A Tontine is a historically popular fiduciary arrangement where retirees contribute money into a trust for the purpose of sharing the financial burden of living a very long life in retirement with a community of other savers of the same sex and age.
You can think of it like a 'mutual' version of an annuity where the annuitants are also the shareholders.
This is because when members of your allocated Tontine community pass away earlier than expected, all of their remaining monthly incomes are shared with you and the other surviving members of that Tontine community.
These income redistributions continue until, for example, the second last member passes away at which point all of the remaining monies are paid to the sole surviving member whom is considered the 'winner' of the tontine.
What's in it for me? How much income can I expect?
Our modern Tontines are designed to be so transparent, fair and simple to understand that a regular saver can explain it to their advisor rather than vice versa.
When you join a Tontine, the income rate paid by the trustees is calculated every month based upon the investment return your money is earning plus a portion of the capital roughly equal to the percentage probability of someone dying at your age, for example, ~1% at age 65.
This formula is multiplied by the balance of your account to give the trustees the dollar amount which our patented system has determined can be paid out as income which can be sustained over the long term even if you live to the ripe old age of 120.
Note that because the percentage probability of dying is rising every year as you get older, you should expect your income to rise every year as well.
Secure a lifetime income that lasts as long as you do
So a TontineIRA™ is designed to provide a a steady monthly income for life but how can we be so sure that the income will never run out like in a regular IRA or 401k?
Well this is the natural simplicity of a Tontine Trust®.
Year by year, a predictable and rising percentage of the members of your tontine community will inevitably meet their maker leaving you to inherit a proportional share of the income that they no longer need.
As a result, the balance of your TontineIRA™ remains fairly steady over time even though you are drawing a generous income every month.
Tontines are a useful way to hedge against inflation
Inflation destroys the spending power of retirees that are on a fixed income. This ruins their ability to enjoy their retirement because they know that they will have less and less to spend as the years roll by.

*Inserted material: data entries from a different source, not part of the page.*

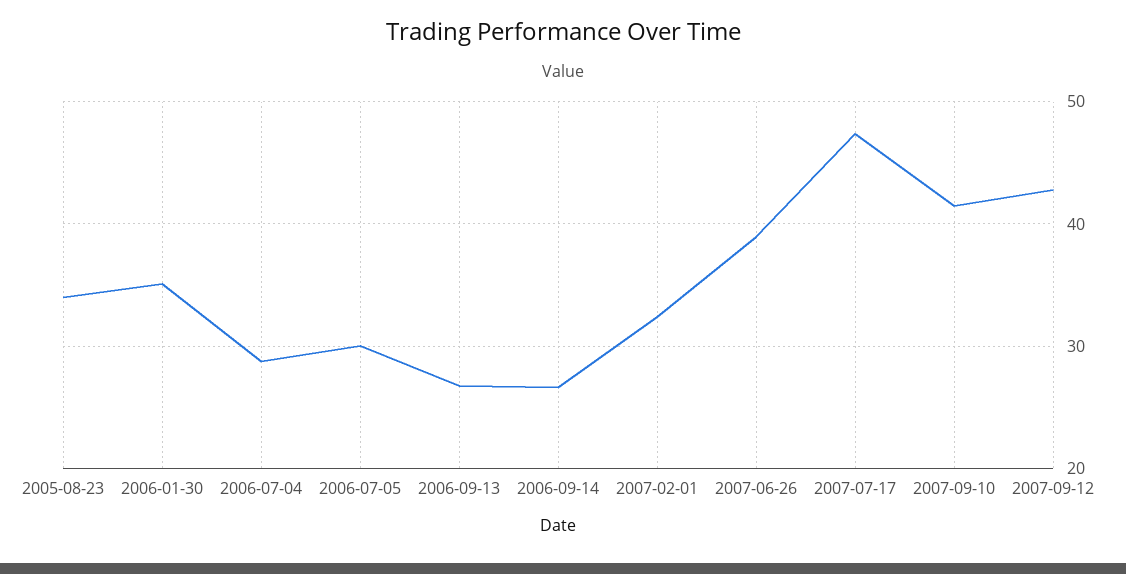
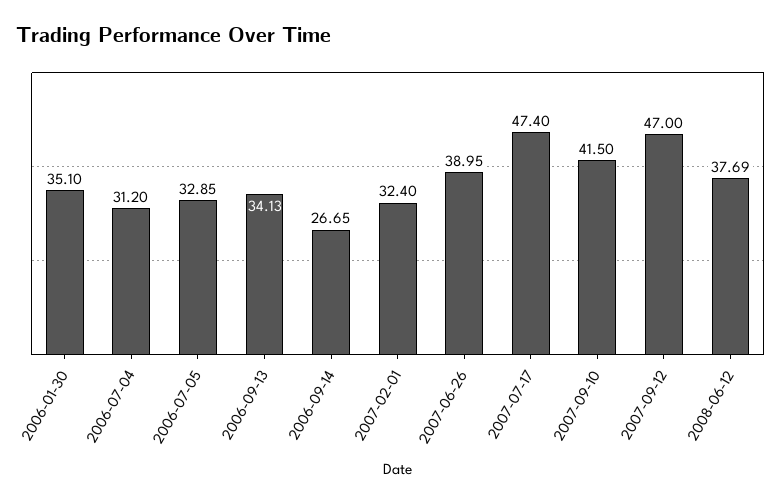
2005-08-23: 34 -> none
2006-07-04: 29 -> 31.2
2006-07-05: 30 -> 32.85
2006-09-13: 27 -> 34.13
2007-09-12: 43 -> 47
2008-06-12: none -> 37.69

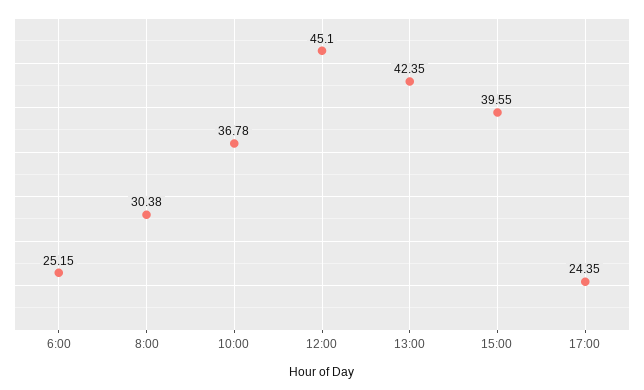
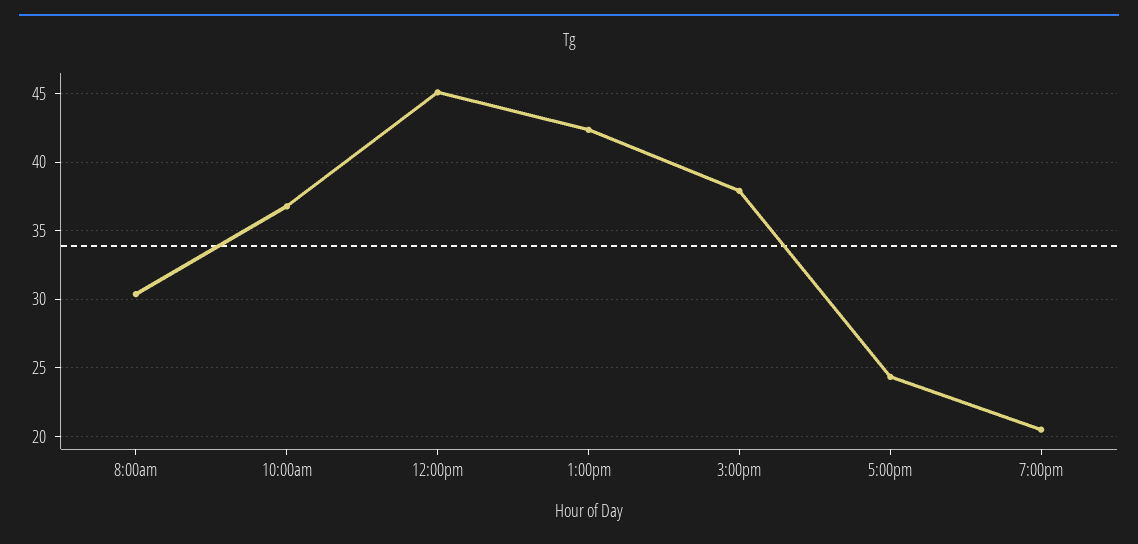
6:00: 25.15 -> none
15:00: 39.55 -> 38
7:00pm: none -> 20.5

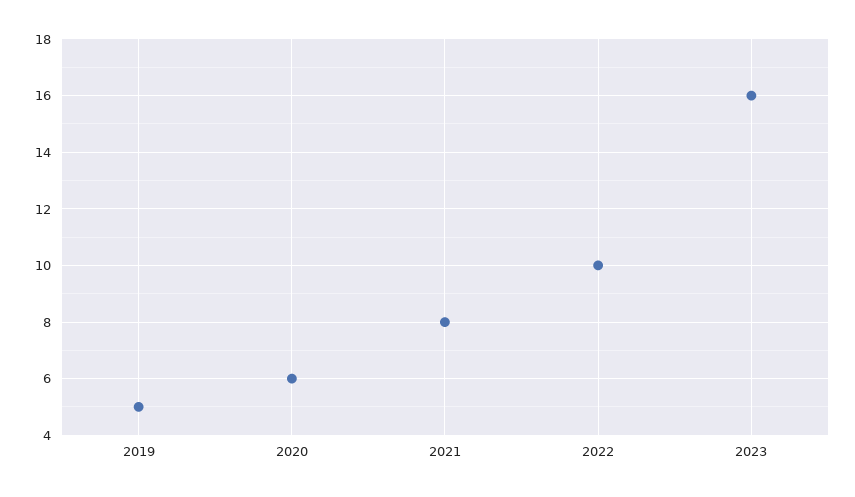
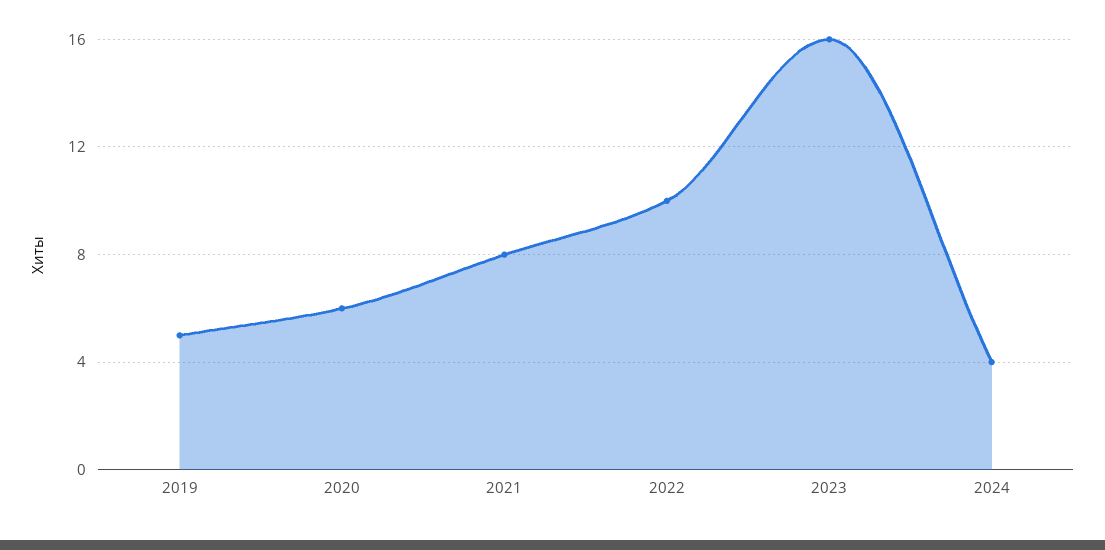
2024: none -> 4

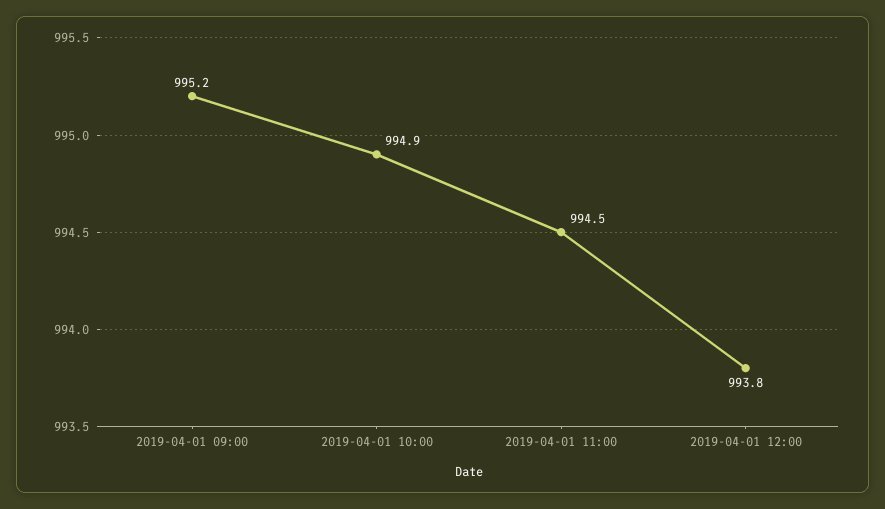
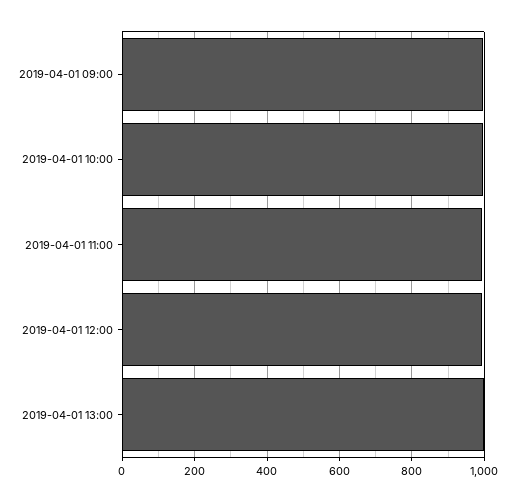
2019-04-01 13:00: none -> 1000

This is where the Tontine effect comes in and perhaps explains why Tontines are historically five times more popular with consumers than fixed annuities.
In a Tontine, as the decades pass by, a greater percentage of the members of your assigned Tontine community will start passing away causing you to to inherit larger amounts every year as a kind of tribute from your fellow members for you having outlived them.
And because your payout rate is rising (see above) as well as your balance, you can expect your monthly income to start rising, particularly in later years.
Doesn't that sound like a better retirement to look forward to?
Safety first: Your savings are secured in FDIC insured CDs
Bank trustees & fiduciaries are typically highly conservative people by nature.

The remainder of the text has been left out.